Directions for this task » Nothing but the lines below from the one with "-198,7 +198,7 @@" through the one with "notificación de identificación</div>" should be output, each exactly as given, and no pictures.

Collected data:
--- START ---
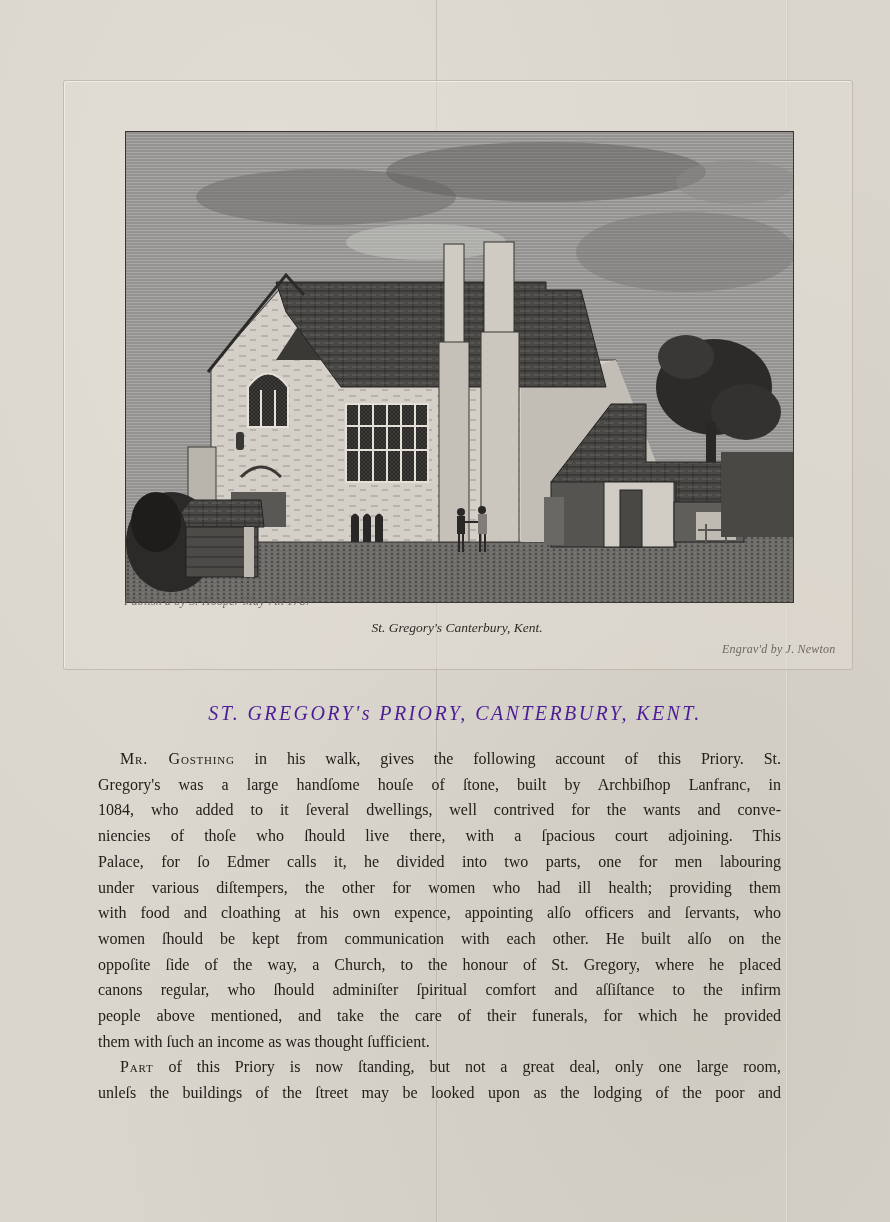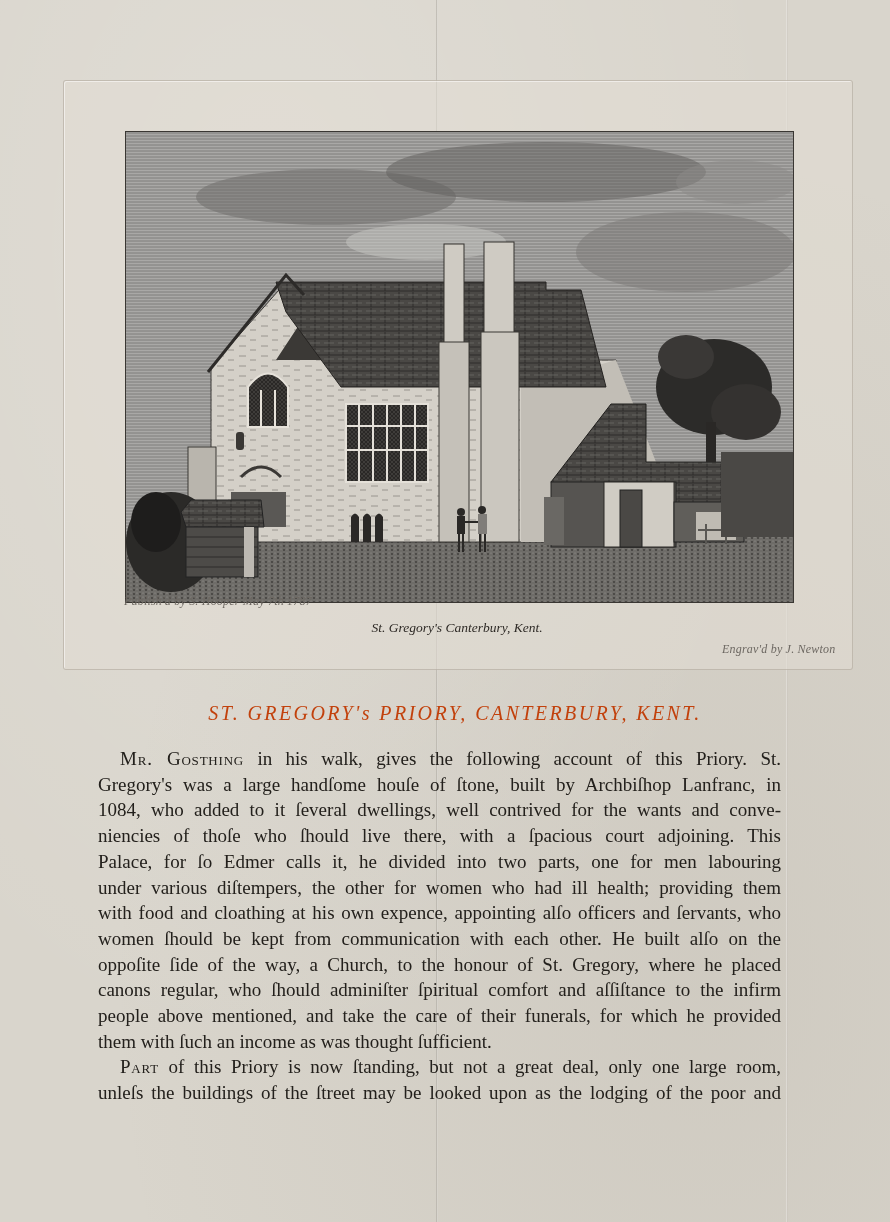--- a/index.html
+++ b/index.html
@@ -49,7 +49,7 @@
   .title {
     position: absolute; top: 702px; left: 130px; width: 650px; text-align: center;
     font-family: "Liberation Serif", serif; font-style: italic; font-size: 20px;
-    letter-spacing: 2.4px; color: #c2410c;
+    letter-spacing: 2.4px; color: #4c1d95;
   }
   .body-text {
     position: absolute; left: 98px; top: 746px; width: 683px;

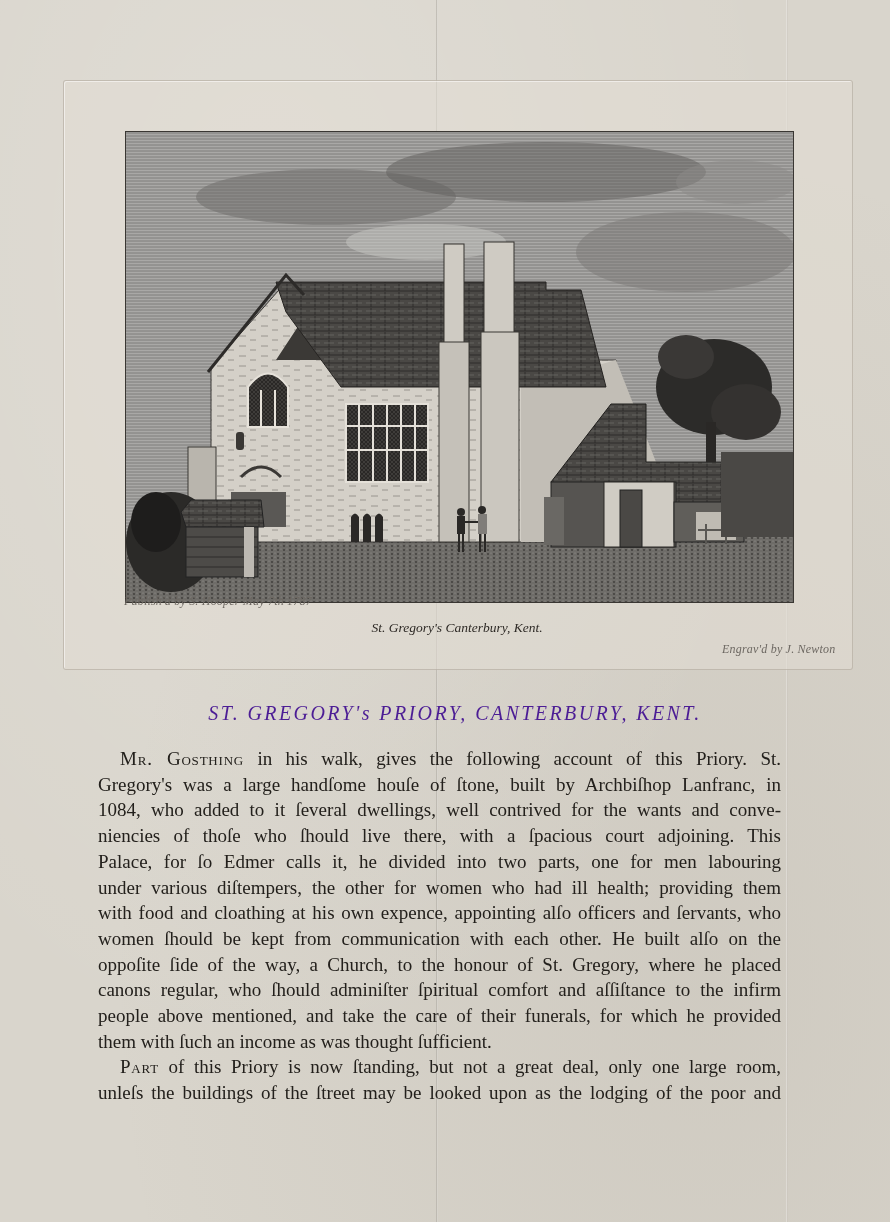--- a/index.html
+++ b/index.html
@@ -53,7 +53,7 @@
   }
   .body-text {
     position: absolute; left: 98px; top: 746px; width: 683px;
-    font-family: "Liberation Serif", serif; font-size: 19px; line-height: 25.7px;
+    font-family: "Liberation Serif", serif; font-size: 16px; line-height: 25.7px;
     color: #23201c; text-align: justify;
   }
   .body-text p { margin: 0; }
--- END ---
--- START ---
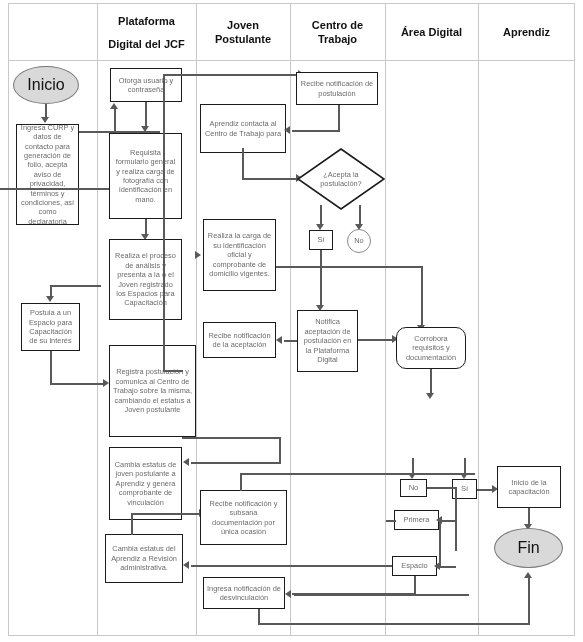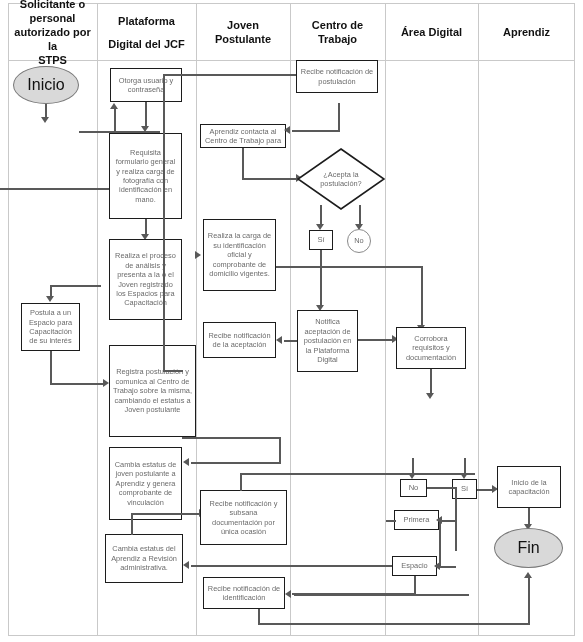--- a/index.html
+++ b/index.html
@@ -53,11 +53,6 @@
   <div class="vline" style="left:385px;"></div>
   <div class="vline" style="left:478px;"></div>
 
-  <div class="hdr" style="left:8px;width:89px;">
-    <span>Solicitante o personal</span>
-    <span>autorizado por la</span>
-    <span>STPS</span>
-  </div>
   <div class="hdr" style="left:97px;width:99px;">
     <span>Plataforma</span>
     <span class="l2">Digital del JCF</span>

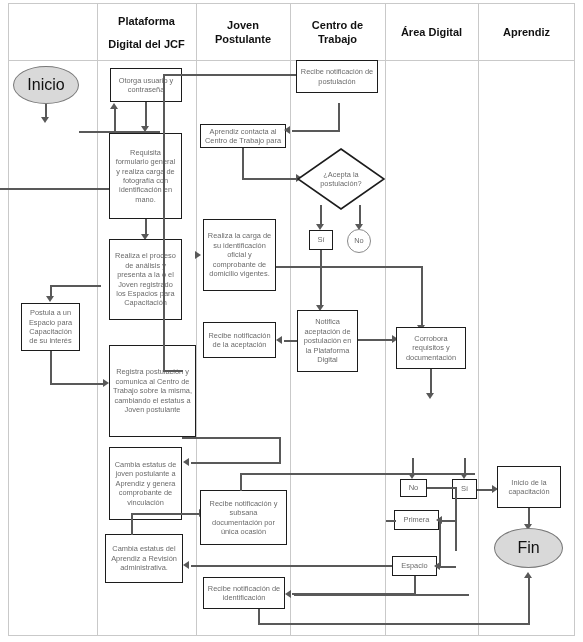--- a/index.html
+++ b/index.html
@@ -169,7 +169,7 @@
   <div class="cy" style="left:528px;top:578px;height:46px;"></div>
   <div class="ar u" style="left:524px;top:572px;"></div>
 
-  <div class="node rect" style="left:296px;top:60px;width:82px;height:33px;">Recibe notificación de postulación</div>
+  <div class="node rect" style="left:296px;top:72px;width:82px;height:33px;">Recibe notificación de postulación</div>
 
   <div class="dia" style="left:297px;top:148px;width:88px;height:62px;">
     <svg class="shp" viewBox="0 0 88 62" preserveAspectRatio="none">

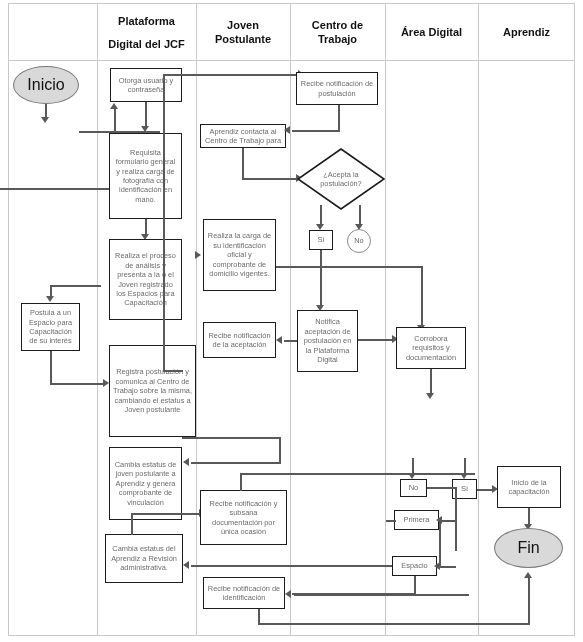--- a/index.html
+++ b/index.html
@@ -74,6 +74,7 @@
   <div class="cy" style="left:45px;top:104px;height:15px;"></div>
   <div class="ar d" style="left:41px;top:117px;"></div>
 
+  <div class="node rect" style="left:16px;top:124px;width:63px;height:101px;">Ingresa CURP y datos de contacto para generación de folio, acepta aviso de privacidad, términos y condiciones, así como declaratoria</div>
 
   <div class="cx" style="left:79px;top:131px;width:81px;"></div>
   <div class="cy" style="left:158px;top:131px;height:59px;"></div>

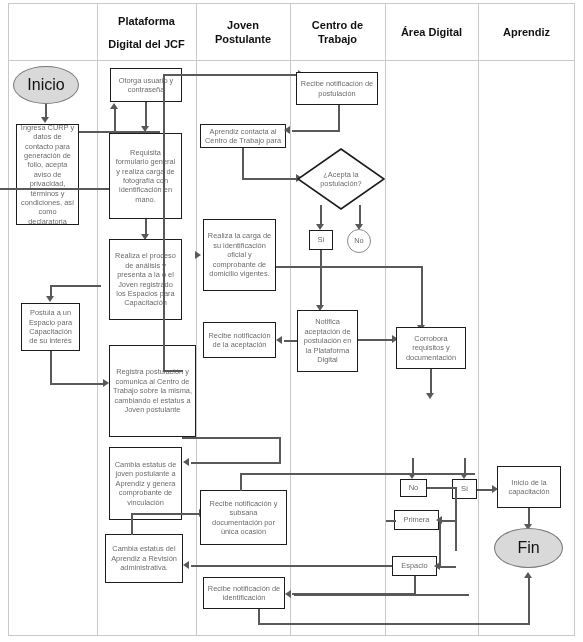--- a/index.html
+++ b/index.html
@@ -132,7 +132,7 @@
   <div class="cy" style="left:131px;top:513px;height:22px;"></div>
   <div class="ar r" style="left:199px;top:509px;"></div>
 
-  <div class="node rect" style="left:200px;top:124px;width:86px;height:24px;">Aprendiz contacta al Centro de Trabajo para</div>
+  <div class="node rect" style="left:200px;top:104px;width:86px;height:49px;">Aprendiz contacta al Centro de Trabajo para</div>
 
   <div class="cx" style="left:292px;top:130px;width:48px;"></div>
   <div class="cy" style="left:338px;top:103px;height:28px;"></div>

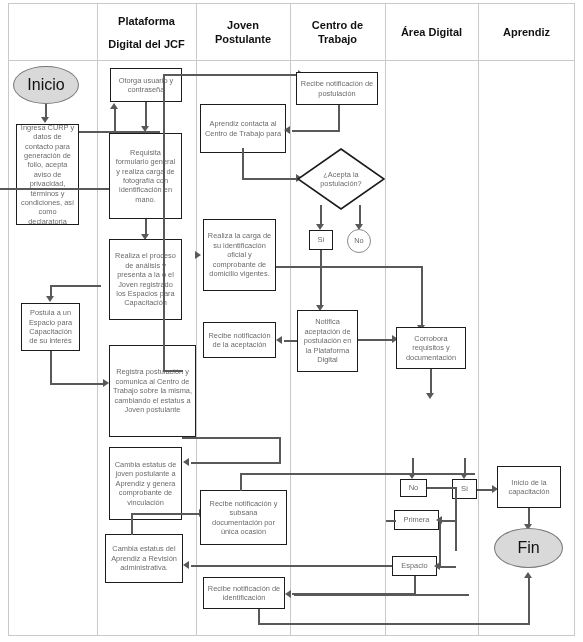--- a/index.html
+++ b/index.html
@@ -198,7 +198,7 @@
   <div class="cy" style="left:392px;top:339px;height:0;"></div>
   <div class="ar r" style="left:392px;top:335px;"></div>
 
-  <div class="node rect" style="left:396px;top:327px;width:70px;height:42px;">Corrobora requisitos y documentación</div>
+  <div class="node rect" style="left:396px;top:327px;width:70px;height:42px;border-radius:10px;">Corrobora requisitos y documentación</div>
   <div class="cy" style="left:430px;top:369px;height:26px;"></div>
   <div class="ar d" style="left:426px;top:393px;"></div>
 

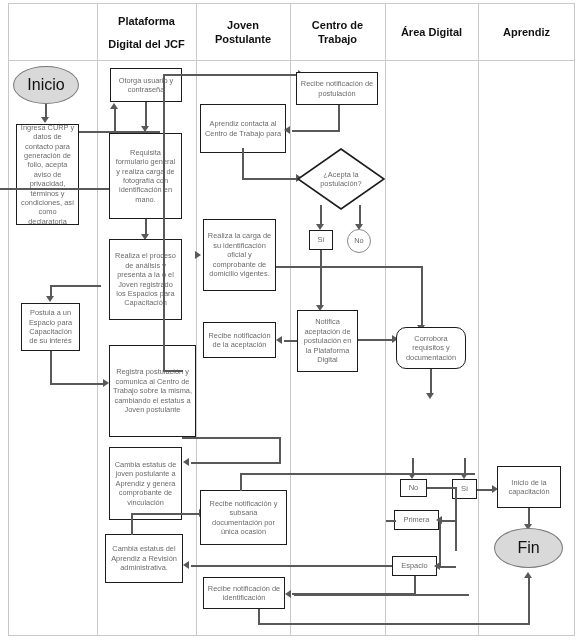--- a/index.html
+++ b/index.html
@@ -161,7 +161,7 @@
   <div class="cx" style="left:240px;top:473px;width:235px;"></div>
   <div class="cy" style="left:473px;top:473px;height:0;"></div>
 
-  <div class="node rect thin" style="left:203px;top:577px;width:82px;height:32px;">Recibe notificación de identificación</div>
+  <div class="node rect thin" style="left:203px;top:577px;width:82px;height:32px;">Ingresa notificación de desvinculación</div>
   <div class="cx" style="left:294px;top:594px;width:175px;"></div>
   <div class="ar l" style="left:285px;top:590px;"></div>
--- END ---
Answer area »
@@ -198,7 +198,7 @@
   <div class="cy" style="left:392px;top:339px;height:0;"></div>
   <div class="ar r" style="left:392px;top:335px;"></div>
 
-  <div class="node rect" style="left:396px;top:327px;width:70px;height:42px;">Corrobora requisitos y documentación</div>
+  <div class="node rect" style="left:396px;top:327px;width:70px;height:42px;border-radius:10px;">Corrobora requisitos y documentación</div>
   <div class="cy" style="left:430px;top:369px;height:26px;"></div>
   <div class="ar d" style="left:426px;top:393px;"></div>
 

--- a/index.html
+++ b/index.html
@@ -161,7 +161,7 @@
   <div class="cx" style="left:240px;top:473px;width:235px;"></div>
   <div class="cy" style="left:473px;top:473px;height:0;"></div>
 
-  <div class="node rect thin" style="left:203px;top:577px;width:82px;height:32px;">Recibe notificación de identificación</div>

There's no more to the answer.